By analyzing existing cross correlation between SK Telecom Co and TAEYANG, you can compare the effects of market volatilities on SK Telecom and TAEYANG and check how they will diversify away market risk if combined in the same portfolio for a given time horizon. You can also utilize pair trading strategies of matching a long position in SK Telecom with a short position of TAEYANG. Check out your portfolio center. Please also check ongoing floating volatility patterns of SK Telecom and TAEYANG.
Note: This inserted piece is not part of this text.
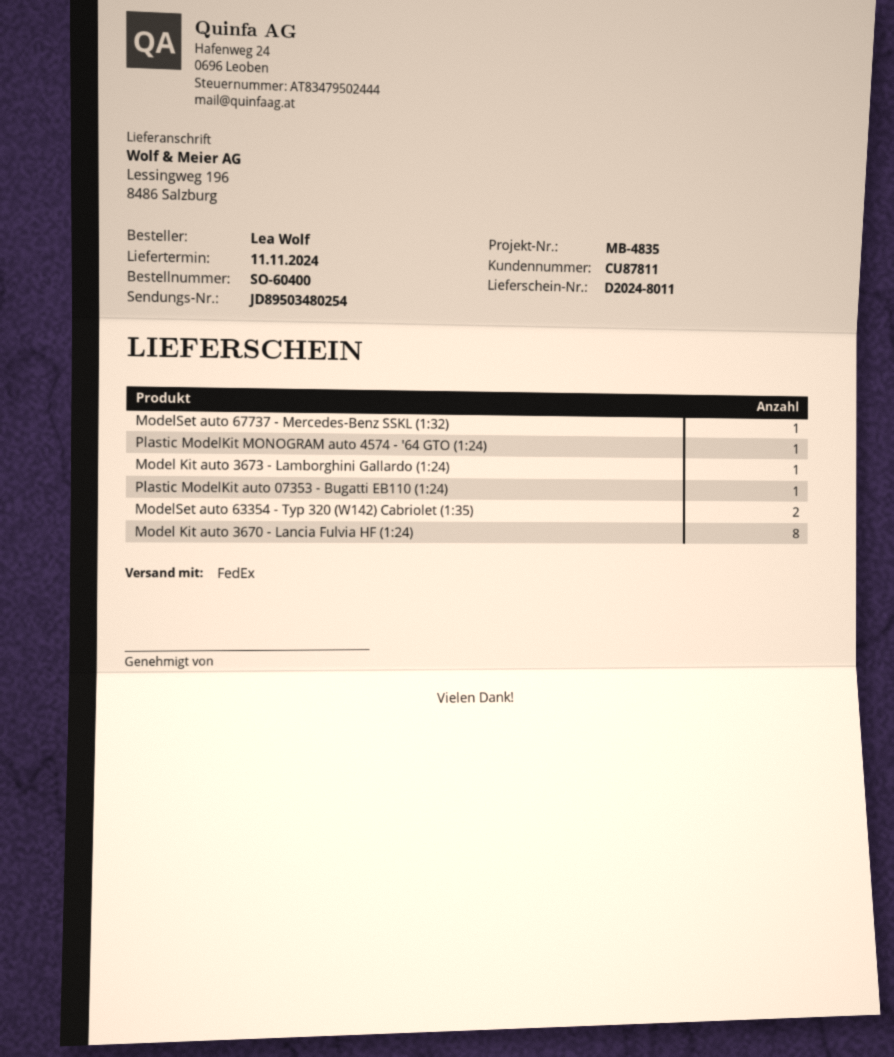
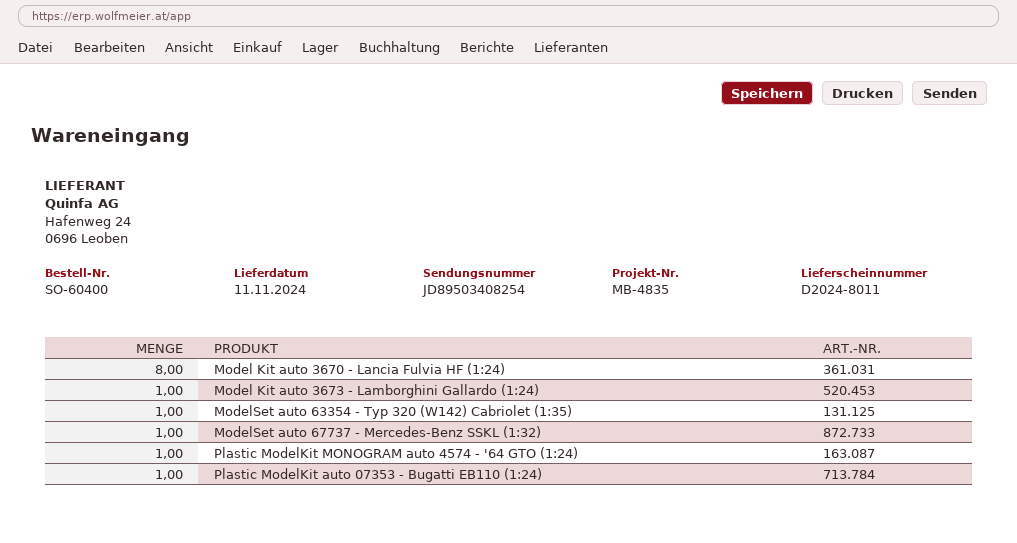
tracking number: JD89503480254 -> JD89503408254
ModelSet auto 63354 - Typ 320 (W142) Cabriolet (1:35): 2 -> 1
Diversification Opportunities for SK Telecom and TAEYANG

-0.39
  Correlation Coefficient

Very good diversification

The 3 months correlation between 017670 and TAEYANG is -0.39. Overlapping area represents the amount of risk that can be diversified away by holding SK Telecom Co and TAEYANG in the same portfolio, assuming nothing else is changed. The correlation between historical prices or returns on TAEYANG and SK Telecom is a relative statistical measure of the degree to which these equity instruments tend to move together. The correlation coefficient measures the extent to which returns on SK Telecom Co are associated (or correlated) with TAEYANG. Values of the correlation coefficient range from -1 to +1, where. The correlation of zero (0) is possible when the price movement of TAEYANG has no effect on the direction of SK Telecom i.e., SK Telecom and TAEYANG go up and down completely randomly.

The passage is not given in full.